:: BRIEF ::
Using the entries below, restate word for word only the lines from the one with "-15,7 +15,7 @@" to the final line, leaving the pictures out.

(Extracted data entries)
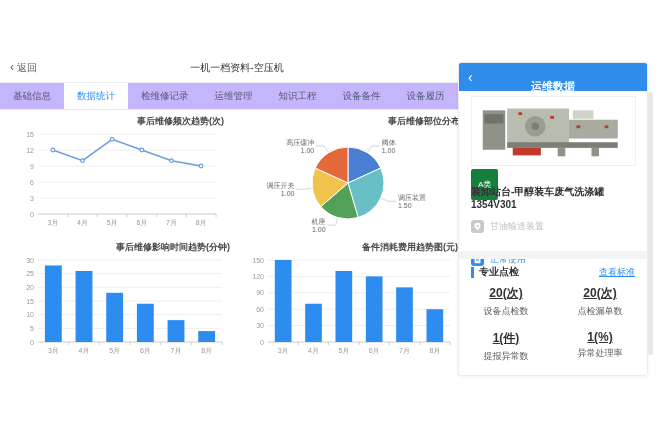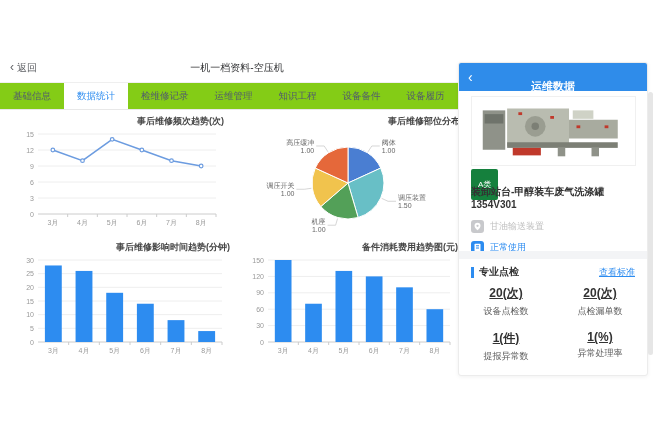--- a/index.html
+++ b/index.html
@@ -15,7 +15,7 @@
 
   
   .tabbar{position:absolute;left:0;top:83px;width:458px;height:26px;display:flex;
-          background:#84cc16;border-bottom:1px solid #e8e8e8;}
+          background:#c4b5fd;border-bottom:1px solid #e8e8e8;}
   .tab{padding:0 13px;line-height:26px;font-size:9.5px;color:#515a6e;cursor:pointer;white-space:nowrap;}
   .tab.active{background:#fff;color:#2d8cf0;}
 

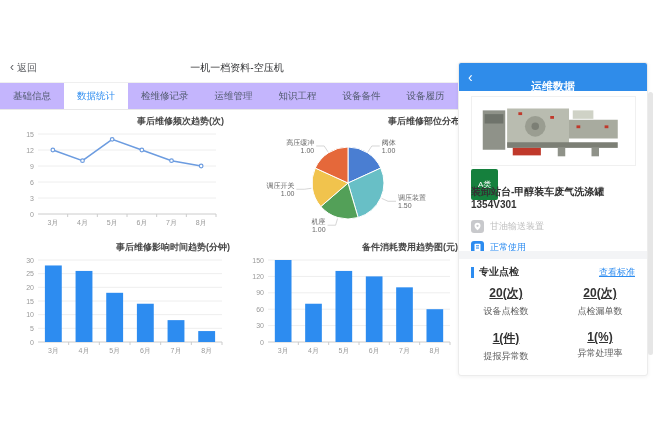--- a/index.html
+++ b/index.html
@@ -247,7 +247,7 @@
       </span>
       <span style="color:#bfbfbf;">甘油输送装置</span>
     </div>
-    <div class="meta" style="top:178px;">
+    <div class="meta" style="top:190px;">
       <span class="micon" style="background:#2d8cf0;">
         <svg width="9" height="9" viewBox="0 0 12 12">
             <rect x="2" y="1" width="8" height="10" rx="1" fill="#fff"></rect>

:: SOLUTION FOR THIS EXERCISE ::
@@ -15,7 +15,7 @@
 
   
   .tabbar{position:absolute;left:0;top:83px;width:458px;height:26px;display:flex;
-          background:#84cc16;border-bottom:1px solid #e8e8e8;}
+          background:#c4b5fd;border-bottom:1px solid #e8e8e8;}
   .tab{padding:0 13px;line-height:26px;font-size:9.5px;color:#515a6e;cursor:pointer;white-space:nowrap;}
   .tab.active{background:#fff;color:#2d8cf0;}
 

--- a/index.html
+++ b/index.html
@@ -247,7 +247,7 @@
       </span>
       <span style="color:#bfbfbf;">甘油输送装置</span>
     </div>
-    <div class="meta" style="top:178px;">
+    <div class="meta" style="top:190px;">
       <span class="micon" style="background:#2d8cf0;">
         <svg width="9" height="9" viewBox="0 0 12 12">
             <rect x="2" y="1" width="8" height="10" rx="1" fill="#fff"></rect>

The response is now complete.